Wearing black to a funeral is a long-standing tradition across many different cultures. For those in the UK, it became the standard to wear black at a funeral during the Victoria times (the 1800s) and this trend continues today. Queen Victoria is believed to have been the trailblazer behind this trend as she famously wore black for her beloved Prince Albert’s funeral and continued to do so afterwards.
Within the past couple of years, there has been a shift in this attitude as more people are wanting to celebrate their life rather than be mourned in a traditional sense. Over 35 million British adults want their funeral to be a celebration of life with over a fifth of people wanting mourners to wear bright colours (Co-op Funeralcare, 2021).
This suggests that attitudes are changing and black outfits are no longer considered the norm at a funeral. In this article, we’ll dive into the changing attitudes of black formal wear and advise you on the right attire for a funeral. Hopefully, this will make arranging a funeral simpler and easier for you.
Why wear black?
Traditionally, black has been the colour of mourning and grief as it is often viewed as a way to show respect and sympathy for both the people who have died and their loved ones. Whilst it’s not mandatory to wear black, many people choose to do so as it’s unlikely to cause offence and will not draw attention away from the event.
Imposing a black ‘uniform’ on the occasion will allow everyone to focus on remembering the loved one instead of the outlandish outfits that can often seem out of place. Some people prefer this for their own funerals so the focal point will be mourning them.
Alternatives to black
Whilst black is seen as the most traditional colour to wear to a funeral, there are other smart colours that are seen as acceptable. Dark grey or navy outfits are a close alternative to black but are still considered suitable and respectful.

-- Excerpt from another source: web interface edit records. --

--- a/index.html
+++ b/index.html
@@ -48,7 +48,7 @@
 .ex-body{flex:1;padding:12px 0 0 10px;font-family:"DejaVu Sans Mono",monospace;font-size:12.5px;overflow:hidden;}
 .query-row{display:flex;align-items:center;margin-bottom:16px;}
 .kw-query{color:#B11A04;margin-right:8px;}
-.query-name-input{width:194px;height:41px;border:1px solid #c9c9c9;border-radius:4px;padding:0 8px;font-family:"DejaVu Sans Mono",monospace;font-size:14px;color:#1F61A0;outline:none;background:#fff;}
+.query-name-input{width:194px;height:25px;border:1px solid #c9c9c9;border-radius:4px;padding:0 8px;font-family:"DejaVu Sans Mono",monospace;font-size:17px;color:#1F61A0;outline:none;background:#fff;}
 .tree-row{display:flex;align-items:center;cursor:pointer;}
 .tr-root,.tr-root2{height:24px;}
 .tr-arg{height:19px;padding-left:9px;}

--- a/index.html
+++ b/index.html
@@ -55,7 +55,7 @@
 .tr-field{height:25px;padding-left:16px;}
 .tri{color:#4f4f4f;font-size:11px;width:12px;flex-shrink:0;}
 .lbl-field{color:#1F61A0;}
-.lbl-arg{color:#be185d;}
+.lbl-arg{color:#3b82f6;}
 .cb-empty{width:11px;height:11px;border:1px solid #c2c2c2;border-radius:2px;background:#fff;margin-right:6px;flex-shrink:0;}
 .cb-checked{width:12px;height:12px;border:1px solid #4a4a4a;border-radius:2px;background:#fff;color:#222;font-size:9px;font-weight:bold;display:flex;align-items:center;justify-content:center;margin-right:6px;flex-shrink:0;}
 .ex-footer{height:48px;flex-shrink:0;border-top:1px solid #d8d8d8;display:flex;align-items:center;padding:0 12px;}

Other neutral colours such as dark green, brown or maroon are some other modern alternatives that lighten up the event without taking the spotlight away from the funeral. While these colours may not be the traditional black choice, they are still considered appropriate for a funeral.
A splash of colour
There is a steadily growing amount of people planning their own funerals and stating that they want the guests to wear something colourful. The rise of bright and colourful funerals also reflects the multicultural side of the UK. For example, people at Hindu funerals traditionally wear white as this represents purity. Many non-religious funerals have also taken inspiration from this.
Funerals today are often seen as more of a celebration of life that focuses on the individualism of the deceased and what people love about them. They want the event to be remembered as positive and more representative of the person who died rather than just mourning them.
Some people even have themed funerals that remember their hobbies or favourite pastime. This could include everyone dressed as brightly coloured superheroes or adorned in graphic football shirts.
Depends on traditions and personal preferences
In conclusion, wearing black to a funeral is traditional but not necessarily a requirement. It’s worth considering the culture, religion and preference of the person who died and their family as well as basic etiquette. After all, you would never wear something too revealing or flashy to a funeral.
When deciding on the outfit choice, it’s important to consider what the person who died wants. Some people love traditions and want to keep it simple with black, but others instead want to light up the room with different colours. In most cases, those wanting a non-traditional funeral will have made this clear beforehand. Therefore, the funeral attire will most likely be agreed upon before the event.
The most important thing is to show your respect and support for the person who died and their family during this difficult time.